» **Aim of the task**
Below is a block of records; return all of them exactly, but without the images.

» **Given data**
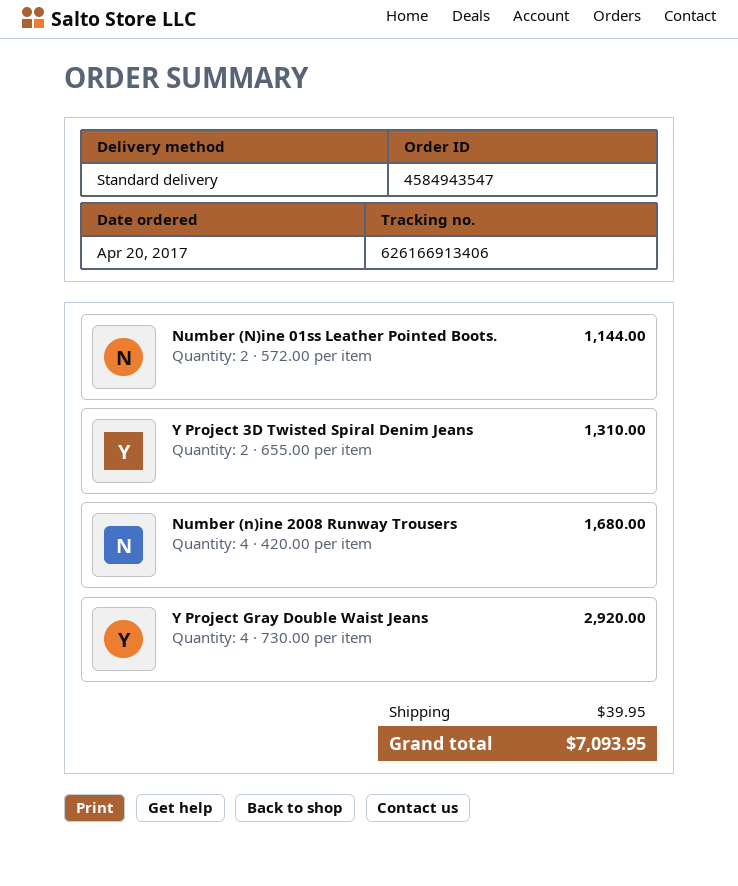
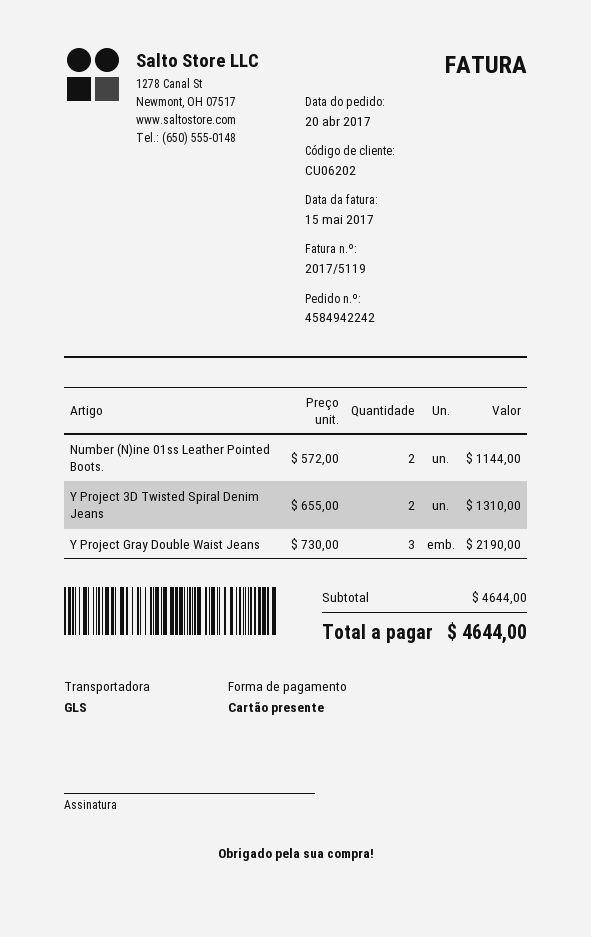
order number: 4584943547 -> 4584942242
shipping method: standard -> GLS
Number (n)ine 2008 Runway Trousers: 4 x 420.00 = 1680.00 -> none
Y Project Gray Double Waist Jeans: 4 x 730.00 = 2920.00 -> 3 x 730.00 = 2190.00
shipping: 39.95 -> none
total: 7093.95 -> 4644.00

» **Answer for this exercise**
order number: 4584943547 -> 4584942242
shipping method: standard -> GLS
Number (n)ine 2008 Runway Trousers: 4 x 420.00 = 1680.00 -> none
Y Project Gray Double Waist Jeans: 4 x 730.00 = 2920.00 -> 3 x 730.00 = 2190.00
shipping: 39.95 -> none
total: 7093.95 -> 4644.00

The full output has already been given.